Fushimi took half a second to follow the arc of the throw with his eyes and then with a heavy internal sigh he threw himself off the plank into the ocean.
He thought he heard Yata yell his name moments before he hit the water hard, legs working and bound arms flailing slightly as he tried to keep himself afloat. They were in shallower waters but still deep enough to keep the ship from running aground and the water was murky with sand and dirt. He could feel the current threatening to pull off his glasses and Fushimi squinted his eyes as he scanned the sea around him.
There. The key hadn't sunk too far and Fushimi pushed himself downward, ignoring the way his lungs were already burning. He wasn't the strongest swimmer and he could feel his blue coat weighing him down – and hadn't he told the Captain that these were stupid uniforms for them to wear, honestly it was just like begging to be drowned but of course the Captain couldn't possibly be expected to not be dramatic somehow, he'd probably chosen the coats personally to match that stupid floofy hat of his – but even so he managed to maneuver himself downwards. Legs aching and arms still bound, there was no choice but to grab hold of the chain with his mouth. Almost immediately some of the water rushed into his mouth along with it and Fushimi writhed a little, eyes all but shut, trying to adjust his course back upwards. His clothes felt too heavy though, the coat and the chains around his wrists and the handful of knives still hidden on his body, and Fushimi felt a rueful smile wind its way across his face as his movements slowed and he began to sink–
–And that was when a rough hand grabbed onto his collar and wrenched him upwards. Fushimi half-choked, almost letting go of the key he had gone to such trouble to retrieve, and he could just make out a hazy figure with red hair above him, dragging him up into the light.
His head breached the surface and Fushimi flailed about for a moment, trying to gasp in a breath without dropping the key. He could just make out Yata's figure next to him, dragging him forward despite the shackled wrists. There seemed to be something just underneath Yata's arm and Fushimi thought he could make out the silhouette of a small wooden chest that Yata was apparently using as some kind of flotation assist. Fushimi lolled his head to one side to indicate Yata should take the key from his mouth, trying to keep himself afloat without dragging Misaki down at the same time.

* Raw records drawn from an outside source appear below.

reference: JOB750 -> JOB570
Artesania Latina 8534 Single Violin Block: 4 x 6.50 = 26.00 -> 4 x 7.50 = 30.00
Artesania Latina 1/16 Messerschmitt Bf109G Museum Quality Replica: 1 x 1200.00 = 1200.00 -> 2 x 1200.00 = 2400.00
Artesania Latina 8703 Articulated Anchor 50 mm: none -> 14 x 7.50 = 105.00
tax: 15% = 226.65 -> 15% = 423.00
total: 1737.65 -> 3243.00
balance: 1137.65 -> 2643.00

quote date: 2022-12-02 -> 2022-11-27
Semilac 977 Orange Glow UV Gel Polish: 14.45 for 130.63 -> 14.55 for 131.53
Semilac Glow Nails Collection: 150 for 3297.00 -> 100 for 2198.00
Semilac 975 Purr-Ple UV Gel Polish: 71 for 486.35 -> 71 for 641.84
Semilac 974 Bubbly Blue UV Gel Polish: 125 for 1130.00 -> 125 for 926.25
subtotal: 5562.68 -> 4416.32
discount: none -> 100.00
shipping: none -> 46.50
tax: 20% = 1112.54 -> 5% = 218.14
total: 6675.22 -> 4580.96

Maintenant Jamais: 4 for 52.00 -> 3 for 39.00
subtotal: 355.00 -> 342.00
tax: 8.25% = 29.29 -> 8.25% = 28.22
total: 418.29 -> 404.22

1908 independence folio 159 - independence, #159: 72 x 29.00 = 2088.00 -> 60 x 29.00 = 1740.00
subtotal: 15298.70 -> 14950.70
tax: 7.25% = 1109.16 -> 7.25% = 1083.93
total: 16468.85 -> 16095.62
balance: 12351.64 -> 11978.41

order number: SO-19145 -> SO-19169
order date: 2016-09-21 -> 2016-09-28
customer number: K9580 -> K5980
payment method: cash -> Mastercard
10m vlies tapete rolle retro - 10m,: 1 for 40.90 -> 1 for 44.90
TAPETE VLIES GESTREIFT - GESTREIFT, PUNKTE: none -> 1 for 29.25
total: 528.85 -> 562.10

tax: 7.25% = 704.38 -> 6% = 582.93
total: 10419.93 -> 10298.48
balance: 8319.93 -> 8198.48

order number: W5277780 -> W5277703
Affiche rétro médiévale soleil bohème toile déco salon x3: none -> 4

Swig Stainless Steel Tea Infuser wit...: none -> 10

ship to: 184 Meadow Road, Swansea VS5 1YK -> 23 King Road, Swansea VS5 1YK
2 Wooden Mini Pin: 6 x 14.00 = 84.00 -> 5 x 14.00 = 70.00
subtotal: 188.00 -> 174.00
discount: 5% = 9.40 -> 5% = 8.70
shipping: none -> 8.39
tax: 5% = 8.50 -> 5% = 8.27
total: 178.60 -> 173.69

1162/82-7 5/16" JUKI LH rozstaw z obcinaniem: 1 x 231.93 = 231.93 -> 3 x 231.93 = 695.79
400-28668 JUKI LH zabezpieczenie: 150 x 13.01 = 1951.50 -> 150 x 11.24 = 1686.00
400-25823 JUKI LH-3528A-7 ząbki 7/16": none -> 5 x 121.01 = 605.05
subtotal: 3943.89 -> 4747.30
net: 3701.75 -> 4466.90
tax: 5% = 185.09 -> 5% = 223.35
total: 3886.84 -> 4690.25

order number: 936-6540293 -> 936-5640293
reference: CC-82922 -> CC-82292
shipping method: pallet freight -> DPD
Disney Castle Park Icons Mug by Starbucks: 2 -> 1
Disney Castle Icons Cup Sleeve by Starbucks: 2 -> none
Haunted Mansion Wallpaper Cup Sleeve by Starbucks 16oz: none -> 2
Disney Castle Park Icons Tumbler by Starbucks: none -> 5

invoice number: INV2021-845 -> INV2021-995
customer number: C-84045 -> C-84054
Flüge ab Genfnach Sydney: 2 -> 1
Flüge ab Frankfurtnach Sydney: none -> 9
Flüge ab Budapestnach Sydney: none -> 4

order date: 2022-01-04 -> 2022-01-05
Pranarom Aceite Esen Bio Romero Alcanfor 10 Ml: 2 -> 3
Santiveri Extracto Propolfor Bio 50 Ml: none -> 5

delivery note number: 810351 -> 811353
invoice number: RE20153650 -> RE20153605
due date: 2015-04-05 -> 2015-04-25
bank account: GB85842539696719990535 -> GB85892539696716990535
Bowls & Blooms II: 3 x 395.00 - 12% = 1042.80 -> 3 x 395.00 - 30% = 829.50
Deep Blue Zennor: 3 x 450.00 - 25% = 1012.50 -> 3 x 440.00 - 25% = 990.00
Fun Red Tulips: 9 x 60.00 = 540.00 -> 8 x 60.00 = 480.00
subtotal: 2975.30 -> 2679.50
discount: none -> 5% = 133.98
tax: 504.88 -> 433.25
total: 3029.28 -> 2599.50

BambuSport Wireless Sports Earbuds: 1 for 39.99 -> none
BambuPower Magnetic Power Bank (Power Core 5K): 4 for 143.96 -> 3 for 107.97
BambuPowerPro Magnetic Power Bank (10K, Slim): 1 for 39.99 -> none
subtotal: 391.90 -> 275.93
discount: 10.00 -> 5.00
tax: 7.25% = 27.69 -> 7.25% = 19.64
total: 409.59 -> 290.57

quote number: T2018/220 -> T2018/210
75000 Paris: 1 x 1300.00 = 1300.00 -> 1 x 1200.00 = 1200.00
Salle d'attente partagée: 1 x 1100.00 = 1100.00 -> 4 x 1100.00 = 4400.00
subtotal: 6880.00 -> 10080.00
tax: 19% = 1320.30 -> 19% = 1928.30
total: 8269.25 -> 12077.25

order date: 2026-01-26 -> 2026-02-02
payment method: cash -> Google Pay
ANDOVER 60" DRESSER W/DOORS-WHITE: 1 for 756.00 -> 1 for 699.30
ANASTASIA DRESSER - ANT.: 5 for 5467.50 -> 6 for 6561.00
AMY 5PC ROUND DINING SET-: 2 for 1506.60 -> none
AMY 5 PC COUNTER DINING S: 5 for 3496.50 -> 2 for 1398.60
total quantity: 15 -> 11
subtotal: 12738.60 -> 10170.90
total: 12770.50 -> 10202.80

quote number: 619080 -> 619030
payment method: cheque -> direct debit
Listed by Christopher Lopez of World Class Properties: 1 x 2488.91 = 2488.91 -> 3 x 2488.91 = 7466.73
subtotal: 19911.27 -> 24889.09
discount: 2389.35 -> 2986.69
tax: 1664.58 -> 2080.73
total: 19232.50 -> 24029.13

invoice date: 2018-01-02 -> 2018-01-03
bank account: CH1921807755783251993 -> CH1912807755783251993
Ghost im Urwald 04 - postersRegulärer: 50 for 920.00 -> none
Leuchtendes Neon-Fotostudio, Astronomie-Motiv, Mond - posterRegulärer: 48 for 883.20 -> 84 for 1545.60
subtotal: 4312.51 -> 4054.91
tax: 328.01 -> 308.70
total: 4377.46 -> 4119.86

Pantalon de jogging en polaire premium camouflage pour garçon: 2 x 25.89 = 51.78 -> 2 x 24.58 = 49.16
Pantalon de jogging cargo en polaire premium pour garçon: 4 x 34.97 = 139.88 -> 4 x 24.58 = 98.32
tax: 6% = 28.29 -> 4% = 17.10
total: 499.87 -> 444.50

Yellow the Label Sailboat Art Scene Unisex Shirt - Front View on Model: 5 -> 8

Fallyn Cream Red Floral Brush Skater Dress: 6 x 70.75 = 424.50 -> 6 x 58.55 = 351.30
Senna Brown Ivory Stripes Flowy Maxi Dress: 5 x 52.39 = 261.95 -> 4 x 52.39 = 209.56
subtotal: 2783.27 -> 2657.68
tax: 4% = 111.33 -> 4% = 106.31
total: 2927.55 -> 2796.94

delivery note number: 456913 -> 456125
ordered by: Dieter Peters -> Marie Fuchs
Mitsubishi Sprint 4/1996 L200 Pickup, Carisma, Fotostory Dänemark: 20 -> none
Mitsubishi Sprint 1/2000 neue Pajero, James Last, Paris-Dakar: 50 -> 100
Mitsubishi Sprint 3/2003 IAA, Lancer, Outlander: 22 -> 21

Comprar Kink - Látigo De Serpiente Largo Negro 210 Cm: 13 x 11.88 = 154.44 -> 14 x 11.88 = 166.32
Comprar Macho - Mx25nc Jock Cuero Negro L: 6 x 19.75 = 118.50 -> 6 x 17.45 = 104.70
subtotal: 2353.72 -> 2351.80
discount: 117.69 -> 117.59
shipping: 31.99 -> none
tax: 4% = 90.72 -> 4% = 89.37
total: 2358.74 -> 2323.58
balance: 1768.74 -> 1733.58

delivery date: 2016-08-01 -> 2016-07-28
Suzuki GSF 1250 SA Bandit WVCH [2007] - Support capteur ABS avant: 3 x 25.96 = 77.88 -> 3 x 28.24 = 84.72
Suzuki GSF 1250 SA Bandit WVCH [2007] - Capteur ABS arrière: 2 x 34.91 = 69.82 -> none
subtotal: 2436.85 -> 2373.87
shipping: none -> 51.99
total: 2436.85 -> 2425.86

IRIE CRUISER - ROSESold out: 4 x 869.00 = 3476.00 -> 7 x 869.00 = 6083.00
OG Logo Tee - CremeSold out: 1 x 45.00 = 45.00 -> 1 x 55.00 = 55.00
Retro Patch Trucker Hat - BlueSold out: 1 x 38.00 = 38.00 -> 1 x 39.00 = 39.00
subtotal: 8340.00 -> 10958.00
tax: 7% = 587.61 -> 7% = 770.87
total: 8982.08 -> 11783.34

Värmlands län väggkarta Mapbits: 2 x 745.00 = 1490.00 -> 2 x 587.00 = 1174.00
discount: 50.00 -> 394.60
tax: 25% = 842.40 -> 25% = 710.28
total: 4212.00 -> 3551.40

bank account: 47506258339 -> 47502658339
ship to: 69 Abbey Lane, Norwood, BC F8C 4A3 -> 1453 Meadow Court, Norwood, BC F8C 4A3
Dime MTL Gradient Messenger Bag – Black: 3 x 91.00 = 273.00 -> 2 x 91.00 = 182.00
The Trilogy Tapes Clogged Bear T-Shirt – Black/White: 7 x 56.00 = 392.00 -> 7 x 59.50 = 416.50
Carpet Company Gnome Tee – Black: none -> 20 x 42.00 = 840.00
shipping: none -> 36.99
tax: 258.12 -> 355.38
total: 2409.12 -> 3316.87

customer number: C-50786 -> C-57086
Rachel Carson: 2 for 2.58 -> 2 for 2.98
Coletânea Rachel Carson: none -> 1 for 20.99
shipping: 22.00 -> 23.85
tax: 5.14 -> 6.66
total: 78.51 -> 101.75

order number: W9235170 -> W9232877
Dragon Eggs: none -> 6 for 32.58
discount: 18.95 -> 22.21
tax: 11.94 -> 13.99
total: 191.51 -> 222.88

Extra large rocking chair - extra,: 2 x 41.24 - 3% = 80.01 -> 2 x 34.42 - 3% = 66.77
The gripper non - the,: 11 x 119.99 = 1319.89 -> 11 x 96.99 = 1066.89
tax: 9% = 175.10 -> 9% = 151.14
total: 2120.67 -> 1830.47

Somehow Yata seemed to understand, body bobbing slightly as he reached his shackled hands upward. Fushimi dropped the key into his waiting hands and there was a moment of coughing and fumbling together as Yata tried to keep himself afloat and free Fushimi's hands at the same time. After a moment Fushimi felt the pressure on his wrists lessen and then disappear, shackles dropping away into the water. He tread water lightly, trying to ignore the slow tightness growing in his chest at the way the water was soaking into his coat. Even so he kept his hands steady as he took the key from Yata, numb hands sliding against the lock. After what seemed like an eternity he managed to turn the key and then Yata's hands were free and grabbing him around the shoulders, holding him up slightly as they both swam awkwardly towards the shore.
As soon as the water grew shallow enough for their feet to touch the seabed Fushimi pushed away from Yata, limping forward on his own. Misaki stumbled a few steps ahead of him and then went back, reaching for Fushimi's shoulders again.
“I'm fine.” Fushimi's voice sounded low and gasping to his own ears and he tried to ignore the way his face burned when Yata's cold hands brushed against him.
“Don't be a stubborn idiot,” Yata murmured. “We're almost there.”
Too out of breath to complain further, Fushimi let himself be half-dragged forward onto the beach. Yata's hand dropped away and they both fell forward into the sand, breathing hard.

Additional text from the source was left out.